La faute aux médias!

La faute aux médias!

Protestinfo propose régulièrement des éditos rédigés par des membres des rédactions de Médias-pro.

Joël Burri, rédacteur responsable de Protestinfo, propose aux lecteurs, comme à ceux qui ont un message à communiquer, d’adopter une éthique de leur activité.

PHOTO: CC(by) Jon S

Le rejet de Trump par l’ensemble des médias aurait eu comme effet pervers de conforter l’image du nouveau président des Etats-Unis comme combattant anti-système. Cette analyse faite mainte fois au lendemain de l’élection du milliardaire n’est probablement pas dénuée de fond. Il est vrai qu’aujourd’hui la cote de confiance du «système» doit être presque aussi bas que celle des médias. Les Eglises en savent quelque chose, puisque si le religieux se porte bien, les communautés historiques – celles qui font partie du système – s’érodent.

C’est justement pour cette raison qu’il me semble un peu léger de se contenter du «la faute aux médias» ambiant. Presque plus personne ne les consomme! C’est quand même étrange d’accuser un mourant d’être un leader d’opinion! Le fait que l’ultime édition de L’Hebdo soit sous presse, en est un exemple. On peut dénoncer ces grands groupes de presse qui ne gèrent leur entreprise qu’à la seule boussole de leurs finances, mais il faut tout de même avoir conscience que le nombre de consommateurs de médias qui analysent l’info diminue.

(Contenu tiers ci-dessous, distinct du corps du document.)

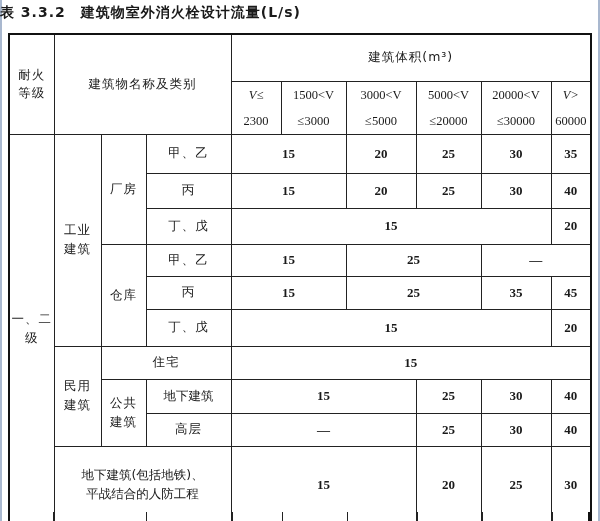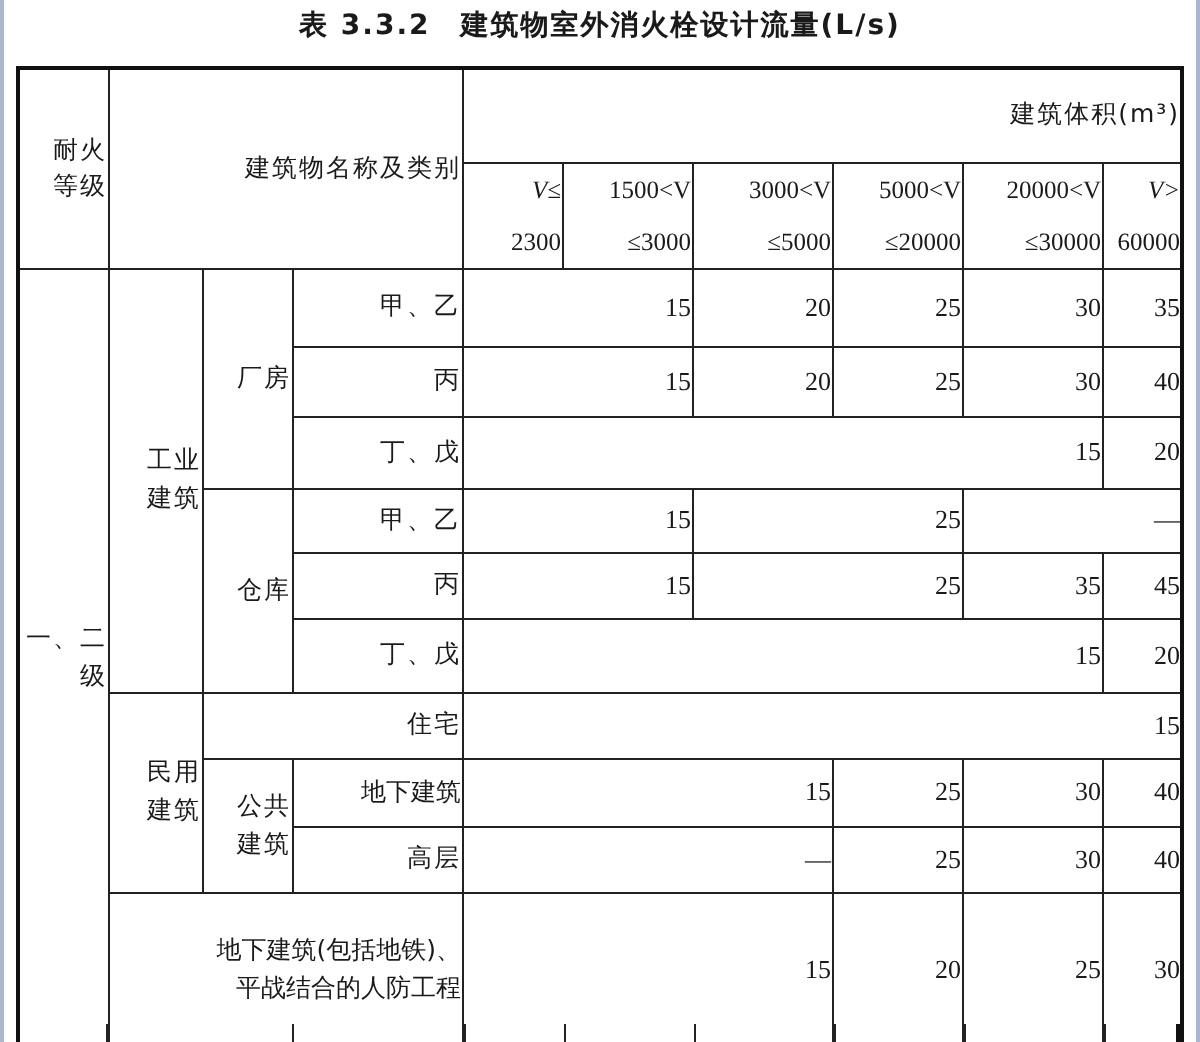--- a/index.html
+++ b/index.html
@@ -7,7 +7,7 @@
          font-family:"DejaVu Serif","Liberation Serif",serif; color:#1a1a1a; }
   .edge-left { position:absolute; left:0; top:0; width:2px; height:521px; background:#a9b8cf; }
   .edge-right { position:absolute; right:0; top:0; width:2px; height:521px; background:#a9b8cf; }
-  .title { position:absolute; left:0; top:4px; width:600px; text-align:center;
+  .title { position:absolute; left:0; top:4px; width:600px; text-align:left;
            font-family:"DejaVu Sans","Liberation Sans",sans-serif; font-weight:bold;
            font-size:14px; letter-spacing:1px; }
   table { position:absolute; left:8px; top:33px; border-collapse:collapse;

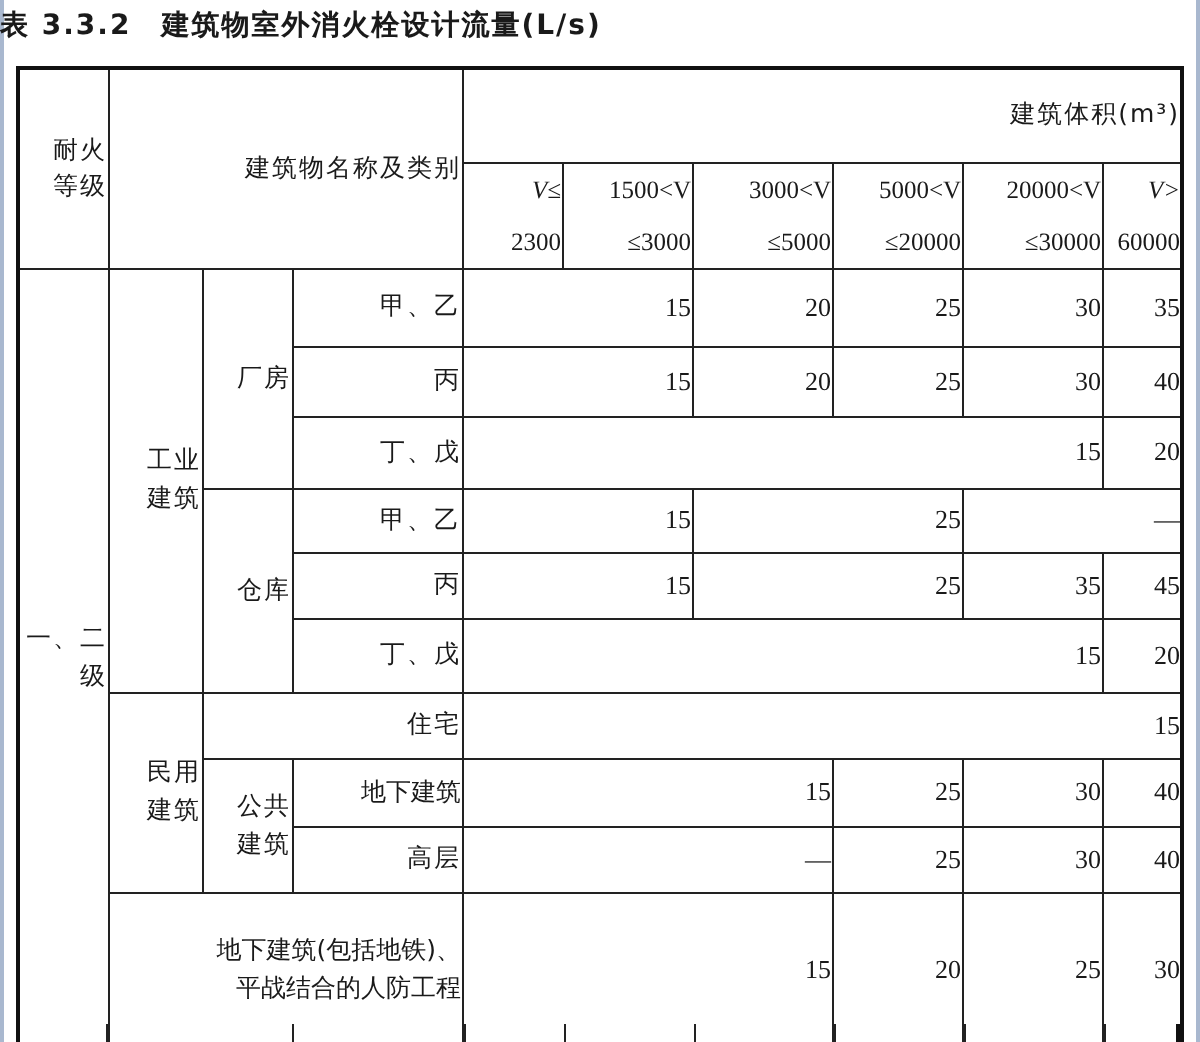--- a/index.html
+++ b/index.html
@@ -12,7 +12,7 @@
            font-size:14px; letter-spacing:1px; }
   table { position:absolute; left:8px; top:33px; border-collapse:collapse;
           table-layout:fixed; width:582px; }
-  td { border:1.5px solid #222; text-align:right; vertical-align:middle;
+  td { border:1.5px solid #222; text-align:center; vertical-align:middle;
        font-size:13px; padding:0; line-height:1.5; }
   table { border:2.5px solid #111; }
   .cjk { font-family:"DejaVu Sans","Liberation Sans",sans-serif; font-size:12.5px; letter-spacing:1px; }

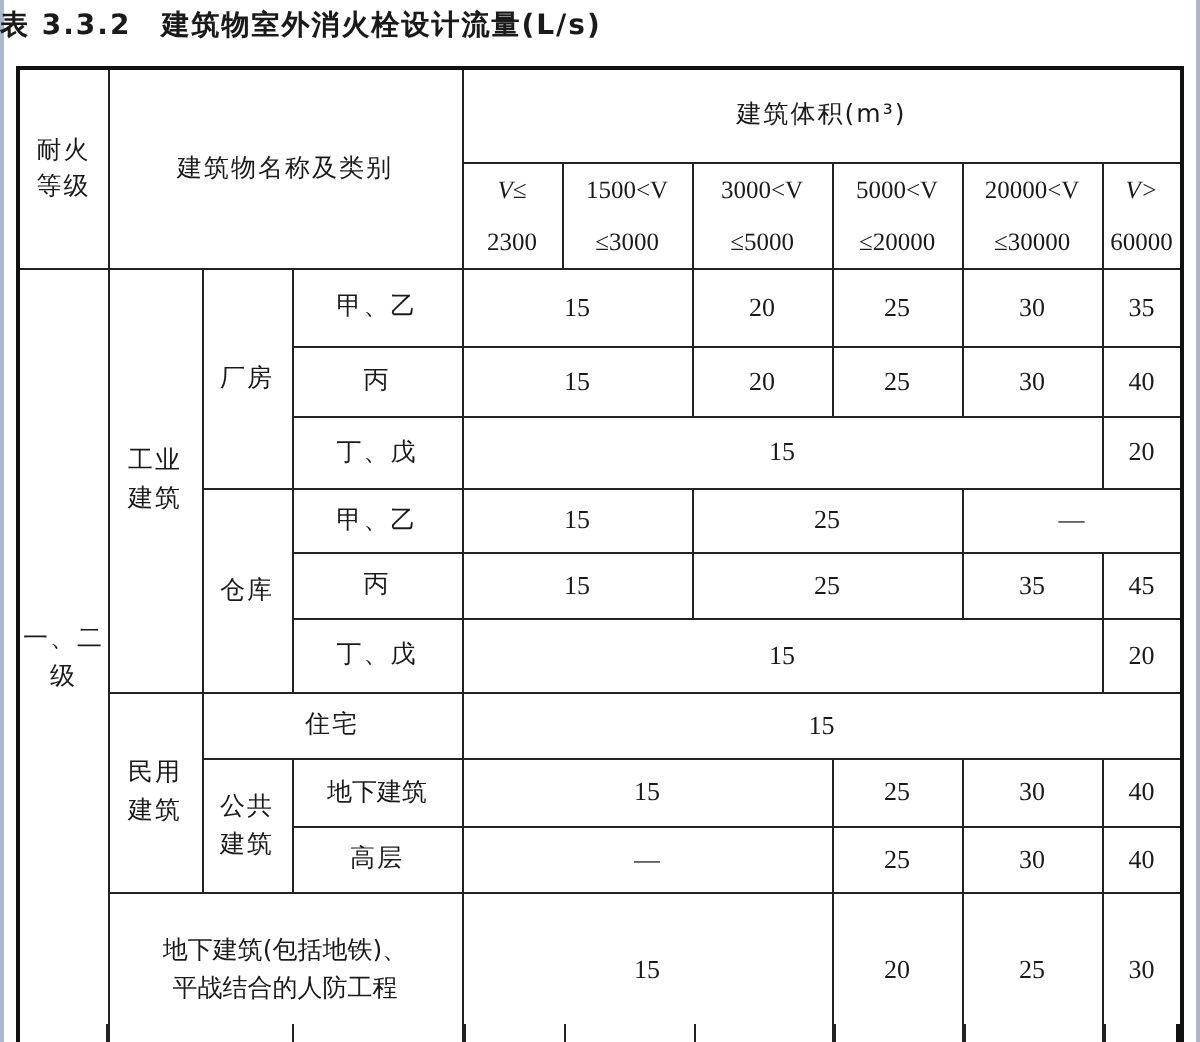--- a/index.html
+++ b/index.html
@@ -16,7 +16,7 @@
        font-size:13px; padding:0; line-height:1.5; }
   table { border:2.5px solid #111; }
   .cjk { font-family:"DejaVu Sans","Liberation Sans",sans-serif; font-size:12.5px; letter-spacing:1px; }
-  .num { font-family:"Liberation Serif","DejaVu Serif",serif; font-size:13px; }
+  .num { font-family:"Liberation Serif","DejaVu Serif",serif; font-size:13px;font-weight:bold; }
   .vhead { font-family:"Liberation Serif","DejaVu Serif",serif; font-size:12.5px; line-height:26px; }
   .below { position:absolute; left:8px; top:512px; width:582px; height:9px; border-left:2.5px solid #111; border-right:2.5px solid #111; box-sizing:border-box;}
   .below span { position:absolute; top:0; height:9px; border-left:1.5px solid #222; }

Le web a eu deux effets qui ont bouleversé l’économie des médias. Il a montré ce sur quoi les gens cliquent vraiment et il a poussé les éditeurs à chasser le clic pour garantir tant bien que mal leurs revenus publicitaires. Non, spontanément, ce n’est pas le face à face entre politiciens avant une votation d’importance qui rapporte le plus! La qualité de la hiérarchisation de l’information en a été ainsi profondément dégradée sur les unes de tous les sites d’information: on ne met plus en avant ce qui est important pour un média conscient de son rôle d’acteur de la démocratie, on met en avant ce qui fait vendre. La faute aux journalistes? La faute aux lecteurs? Probablement les deux, puisqu’aucune des deux catégories n’a pris son rôle suffisamment au sérieux pour se conforter à une éthique minimale de son activité.

Et l’avènement des réseaux sociaux qui prennent une place désormais majoritaire dans les choix de lecture a encore accéléré le mouvement. La paresse intellectuelle des internautes paraît sans borne: combien de fois lit-on des commentaires sur Facebook écris des gens qui n’ont visiblement pas cliqué sur le lien partagé et ne donnent leur avis sur la base du titre et des premiers mots du texte reproduis! Souvent, ils sont même repartagés sans être lus.

Mais la légèreté dans la vérification de l’information de médias pressés d’engendrer le plus possible de clics a aussi conforté la défiance anti-système dont sont victimes les journalistes. Là aussi, les conséquences sont importantes. Aujourd’hui, la moindre rumeur sur les réseaux sociaux paraît bien plus crédible qu’une enquête faite avec soin par un média sérieux. On se méfie du système: «ils se tiennent entre eux», «c’est tous des magouilleurs». De façon un peu polémique, je dirais que dans le domaine du religieux, on vit un peu la même chose. Ces pasteurs formés par des grandes universités sont incapables de donner des réponses simples, «c’est bien la preuve qu’ils ont quelque chose à cacher».

Alors oui, je crois que la théorie du complot, la paresse du lecteur, la pression financière sur les médias mettent en danger la démocratie. Oui, comme lecteur j’essaie de me forcer à une certaine hygiène en variant mes sources d’information, en lisant des journaux papier proposant une hiérarchie de l’information un peu préservée ou en me forçant un peu à m’informer aussi sur des sujets que je sais importants, mais qui ne m’intéressent pas. J’applaudis d’ailleurs les différents médias qui proposent des outils pour différencier une vraie information d’une fausse. Bravo Le Temps, bravo, Le Monde!

Mais revaloriser la responsabilité du lecteur ne suffit pas. Il faut surtout communiquer selon les standards de son temps. Pour donner une information rigoureuse ou pour mettre en doute une idée reçue, dire «c’est plus compliqué que ça» avant de débiter une théorie complexe, ne fonctionne plus. Aujourd’hui, il faut rendre le message attractif. Il faut faire court, accessible, séduisant et rigoureux. Et pour ma part, je crois que ce pensum montre qu’il y a encore du boulot!